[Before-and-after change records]
_ _ _ _

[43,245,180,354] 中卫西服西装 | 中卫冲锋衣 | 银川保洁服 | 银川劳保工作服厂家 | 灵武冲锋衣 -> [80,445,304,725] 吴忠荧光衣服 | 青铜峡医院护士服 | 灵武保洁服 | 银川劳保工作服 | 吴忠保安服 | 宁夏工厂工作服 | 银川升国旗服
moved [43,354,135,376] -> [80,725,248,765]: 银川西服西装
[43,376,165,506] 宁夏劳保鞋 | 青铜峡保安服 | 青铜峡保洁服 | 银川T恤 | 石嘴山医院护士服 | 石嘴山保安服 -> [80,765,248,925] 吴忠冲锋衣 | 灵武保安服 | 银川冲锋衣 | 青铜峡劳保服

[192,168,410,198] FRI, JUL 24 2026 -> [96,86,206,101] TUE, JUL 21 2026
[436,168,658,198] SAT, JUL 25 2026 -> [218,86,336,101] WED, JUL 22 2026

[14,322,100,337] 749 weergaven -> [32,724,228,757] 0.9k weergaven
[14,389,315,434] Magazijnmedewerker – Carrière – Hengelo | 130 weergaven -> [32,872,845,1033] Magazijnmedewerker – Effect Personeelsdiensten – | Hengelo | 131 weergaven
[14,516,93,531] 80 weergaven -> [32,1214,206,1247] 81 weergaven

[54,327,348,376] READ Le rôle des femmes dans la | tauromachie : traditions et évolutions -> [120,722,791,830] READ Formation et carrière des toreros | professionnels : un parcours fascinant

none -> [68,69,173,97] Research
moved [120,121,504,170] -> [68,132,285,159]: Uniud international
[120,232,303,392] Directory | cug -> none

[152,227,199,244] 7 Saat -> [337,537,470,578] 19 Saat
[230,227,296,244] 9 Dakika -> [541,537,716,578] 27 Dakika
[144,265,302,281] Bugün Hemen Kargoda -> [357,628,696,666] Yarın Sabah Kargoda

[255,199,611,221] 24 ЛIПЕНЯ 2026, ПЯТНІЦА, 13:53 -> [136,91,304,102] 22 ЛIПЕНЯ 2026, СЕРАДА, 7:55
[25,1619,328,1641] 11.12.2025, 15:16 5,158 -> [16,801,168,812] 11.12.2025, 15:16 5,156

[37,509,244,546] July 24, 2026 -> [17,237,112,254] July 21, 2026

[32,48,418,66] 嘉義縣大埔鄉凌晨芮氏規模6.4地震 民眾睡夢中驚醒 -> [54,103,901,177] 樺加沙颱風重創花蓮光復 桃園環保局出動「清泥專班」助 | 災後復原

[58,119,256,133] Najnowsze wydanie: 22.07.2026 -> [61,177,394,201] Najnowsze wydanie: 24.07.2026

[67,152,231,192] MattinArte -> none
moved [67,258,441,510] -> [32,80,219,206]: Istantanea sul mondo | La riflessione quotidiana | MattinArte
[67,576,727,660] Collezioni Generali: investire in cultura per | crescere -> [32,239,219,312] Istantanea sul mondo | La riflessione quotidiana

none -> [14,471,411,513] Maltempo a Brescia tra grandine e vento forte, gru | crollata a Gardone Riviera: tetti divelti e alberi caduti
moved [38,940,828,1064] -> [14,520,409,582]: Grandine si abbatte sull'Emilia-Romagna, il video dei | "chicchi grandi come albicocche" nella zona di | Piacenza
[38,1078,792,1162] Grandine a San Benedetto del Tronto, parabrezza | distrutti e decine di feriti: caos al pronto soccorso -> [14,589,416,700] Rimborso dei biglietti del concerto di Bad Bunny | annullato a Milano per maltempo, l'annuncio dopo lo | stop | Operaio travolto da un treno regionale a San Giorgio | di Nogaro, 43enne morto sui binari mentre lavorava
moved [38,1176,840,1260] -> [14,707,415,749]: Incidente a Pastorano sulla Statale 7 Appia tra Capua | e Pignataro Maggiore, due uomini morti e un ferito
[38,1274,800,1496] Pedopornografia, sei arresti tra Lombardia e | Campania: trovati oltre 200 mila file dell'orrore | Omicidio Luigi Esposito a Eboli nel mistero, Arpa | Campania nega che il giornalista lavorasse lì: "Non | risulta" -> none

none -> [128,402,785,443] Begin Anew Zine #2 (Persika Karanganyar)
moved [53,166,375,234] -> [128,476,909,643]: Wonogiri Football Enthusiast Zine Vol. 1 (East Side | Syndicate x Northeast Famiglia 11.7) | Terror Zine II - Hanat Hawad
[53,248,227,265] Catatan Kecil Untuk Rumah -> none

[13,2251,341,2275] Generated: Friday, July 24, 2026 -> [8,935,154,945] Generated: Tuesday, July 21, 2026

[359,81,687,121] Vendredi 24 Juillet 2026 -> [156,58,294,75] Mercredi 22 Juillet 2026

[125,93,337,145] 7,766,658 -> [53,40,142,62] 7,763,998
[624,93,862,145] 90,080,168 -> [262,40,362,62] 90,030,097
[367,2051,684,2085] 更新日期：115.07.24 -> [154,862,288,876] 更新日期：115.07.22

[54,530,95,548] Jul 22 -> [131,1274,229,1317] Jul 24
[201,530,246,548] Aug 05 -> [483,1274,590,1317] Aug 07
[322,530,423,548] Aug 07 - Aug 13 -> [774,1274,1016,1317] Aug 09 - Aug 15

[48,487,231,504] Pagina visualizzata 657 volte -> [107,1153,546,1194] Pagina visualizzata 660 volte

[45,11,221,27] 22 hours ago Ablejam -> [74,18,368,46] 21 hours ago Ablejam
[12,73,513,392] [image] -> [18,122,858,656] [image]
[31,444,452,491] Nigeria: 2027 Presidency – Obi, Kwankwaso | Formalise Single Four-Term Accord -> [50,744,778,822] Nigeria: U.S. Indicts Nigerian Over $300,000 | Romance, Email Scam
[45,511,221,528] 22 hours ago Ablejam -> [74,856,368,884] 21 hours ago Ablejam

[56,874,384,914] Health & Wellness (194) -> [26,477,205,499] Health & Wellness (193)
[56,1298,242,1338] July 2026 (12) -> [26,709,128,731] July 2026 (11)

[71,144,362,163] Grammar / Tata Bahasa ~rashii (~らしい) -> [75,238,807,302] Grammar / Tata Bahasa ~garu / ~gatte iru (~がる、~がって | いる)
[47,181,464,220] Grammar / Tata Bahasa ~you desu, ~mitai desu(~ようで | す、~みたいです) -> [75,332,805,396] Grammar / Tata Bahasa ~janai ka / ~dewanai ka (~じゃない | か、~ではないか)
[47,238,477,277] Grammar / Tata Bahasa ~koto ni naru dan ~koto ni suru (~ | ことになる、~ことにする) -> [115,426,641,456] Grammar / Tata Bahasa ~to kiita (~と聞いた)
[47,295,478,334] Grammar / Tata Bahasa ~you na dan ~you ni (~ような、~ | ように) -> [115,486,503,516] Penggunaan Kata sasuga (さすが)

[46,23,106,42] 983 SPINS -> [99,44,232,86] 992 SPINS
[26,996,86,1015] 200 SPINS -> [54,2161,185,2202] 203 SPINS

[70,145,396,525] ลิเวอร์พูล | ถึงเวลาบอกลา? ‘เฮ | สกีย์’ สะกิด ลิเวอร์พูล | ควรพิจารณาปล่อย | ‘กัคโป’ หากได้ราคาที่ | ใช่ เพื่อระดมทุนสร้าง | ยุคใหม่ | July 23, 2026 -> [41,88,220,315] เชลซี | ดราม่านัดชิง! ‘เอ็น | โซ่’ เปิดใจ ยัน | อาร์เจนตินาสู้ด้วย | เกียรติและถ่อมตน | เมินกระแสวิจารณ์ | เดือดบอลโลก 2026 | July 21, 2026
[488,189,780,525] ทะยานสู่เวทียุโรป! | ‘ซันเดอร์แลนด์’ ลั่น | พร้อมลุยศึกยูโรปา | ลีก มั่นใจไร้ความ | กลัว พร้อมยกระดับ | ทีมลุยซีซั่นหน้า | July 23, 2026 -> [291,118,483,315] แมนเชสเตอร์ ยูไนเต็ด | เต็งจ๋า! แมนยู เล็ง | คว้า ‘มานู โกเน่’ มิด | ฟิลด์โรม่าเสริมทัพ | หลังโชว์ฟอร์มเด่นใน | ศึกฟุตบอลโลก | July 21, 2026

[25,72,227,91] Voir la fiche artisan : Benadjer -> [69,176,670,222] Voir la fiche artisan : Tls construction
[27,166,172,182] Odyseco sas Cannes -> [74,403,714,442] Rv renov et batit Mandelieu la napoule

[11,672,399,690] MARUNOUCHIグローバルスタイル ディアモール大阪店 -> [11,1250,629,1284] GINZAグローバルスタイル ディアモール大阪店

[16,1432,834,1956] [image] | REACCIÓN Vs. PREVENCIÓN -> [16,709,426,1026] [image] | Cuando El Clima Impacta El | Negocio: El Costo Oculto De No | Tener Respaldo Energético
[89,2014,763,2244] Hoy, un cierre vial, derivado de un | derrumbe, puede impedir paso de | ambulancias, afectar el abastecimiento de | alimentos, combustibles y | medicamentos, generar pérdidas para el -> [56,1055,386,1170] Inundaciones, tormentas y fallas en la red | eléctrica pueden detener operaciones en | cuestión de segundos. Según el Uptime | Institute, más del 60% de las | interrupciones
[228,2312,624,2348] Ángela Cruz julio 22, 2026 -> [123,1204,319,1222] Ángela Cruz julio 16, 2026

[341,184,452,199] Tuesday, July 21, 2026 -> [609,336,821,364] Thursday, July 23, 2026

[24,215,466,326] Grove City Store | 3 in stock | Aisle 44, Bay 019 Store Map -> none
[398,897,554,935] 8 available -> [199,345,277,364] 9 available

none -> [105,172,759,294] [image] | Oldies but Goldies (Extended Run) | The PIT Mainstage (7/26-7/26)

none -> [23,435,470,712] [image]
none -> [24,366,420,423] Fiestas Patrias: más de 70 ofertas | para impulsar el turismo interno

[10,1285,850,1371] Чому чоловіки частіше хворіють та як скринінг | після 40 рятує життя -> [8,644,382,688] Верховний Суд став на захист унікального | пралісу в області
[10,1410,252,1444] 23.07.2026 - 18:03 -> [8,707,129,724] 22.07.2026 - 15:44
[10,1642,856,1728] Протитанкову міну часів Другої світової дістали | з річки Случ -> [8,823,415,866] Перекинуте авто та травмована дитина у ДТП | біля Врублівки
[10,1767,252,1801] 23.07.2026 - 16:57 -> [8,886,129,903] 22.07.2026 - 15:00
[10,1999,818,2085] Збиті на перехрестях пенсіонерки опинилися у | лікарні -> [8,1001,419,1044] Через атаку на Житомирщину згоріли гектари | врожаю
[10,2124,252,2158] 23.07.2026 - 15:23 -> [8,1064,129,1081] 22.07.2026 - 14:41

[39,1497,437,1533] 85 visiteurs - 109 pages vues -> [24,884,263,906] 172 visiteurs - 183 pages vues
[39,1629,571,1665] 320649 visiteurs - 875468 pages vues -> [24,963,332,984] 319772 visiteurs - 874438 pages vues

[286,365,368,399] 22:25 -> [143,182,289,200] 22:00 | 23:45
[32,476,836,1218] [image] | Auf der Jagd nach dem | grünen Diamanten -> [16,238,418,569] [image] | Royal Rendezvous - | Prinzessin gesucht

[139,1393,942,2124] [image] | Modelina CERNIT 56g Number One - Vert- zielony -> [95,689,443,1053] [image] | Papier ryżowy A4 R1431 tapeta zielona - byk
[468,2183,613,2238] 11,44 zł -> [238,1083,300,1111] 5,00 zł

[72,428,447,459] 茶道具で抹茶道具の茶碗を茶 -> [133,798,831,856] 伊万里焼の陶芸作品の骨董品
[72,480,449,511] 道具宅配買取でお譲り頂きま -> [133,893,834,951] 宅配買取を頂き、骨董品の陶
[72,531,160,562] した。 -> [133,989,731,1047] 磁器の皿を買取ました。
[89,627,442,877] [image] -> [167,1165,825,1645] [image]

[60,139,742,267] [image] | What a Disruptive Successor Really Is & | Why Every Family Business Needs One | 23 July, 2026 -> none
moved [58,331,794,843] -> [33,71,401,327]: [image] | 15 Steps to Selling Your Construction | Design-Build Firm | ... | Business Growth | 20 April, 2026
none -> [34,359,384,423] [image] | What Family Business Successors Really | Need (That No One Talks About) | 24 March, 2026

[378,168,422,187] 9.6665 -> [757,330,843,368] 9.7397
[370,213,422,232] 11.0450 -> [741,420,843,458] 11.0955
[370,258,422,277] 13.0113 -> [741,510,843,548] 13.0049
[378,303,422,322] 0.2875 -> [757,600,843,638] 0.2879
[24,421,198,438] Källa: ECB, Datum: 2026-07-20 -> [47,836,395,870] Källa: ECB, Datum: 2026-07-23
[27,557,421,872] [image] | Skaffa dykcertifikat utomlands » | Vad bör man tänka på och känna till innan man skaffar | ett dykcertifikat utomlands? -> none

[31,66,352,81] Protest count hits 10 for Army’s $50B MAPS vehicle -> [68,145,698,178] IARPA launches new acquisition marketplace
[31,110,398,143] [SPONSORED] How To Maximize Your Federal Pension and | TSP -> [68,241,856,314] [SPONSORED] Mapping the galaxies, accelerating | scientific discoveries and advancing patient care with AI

_ _ _ _

Required action: Filter the lines above so that only those with the string "What" remain, then copy them.

Written solution:
[60,139,742,267] [image] | What a Disruptive Successor Really Is & | Why Every Family Business Needs One | 23 July, 2026 -> none
none -> [34,359,384,423] [image] | What Family Business Successors Really | Need (That No One Talks About) | 24 March, 2026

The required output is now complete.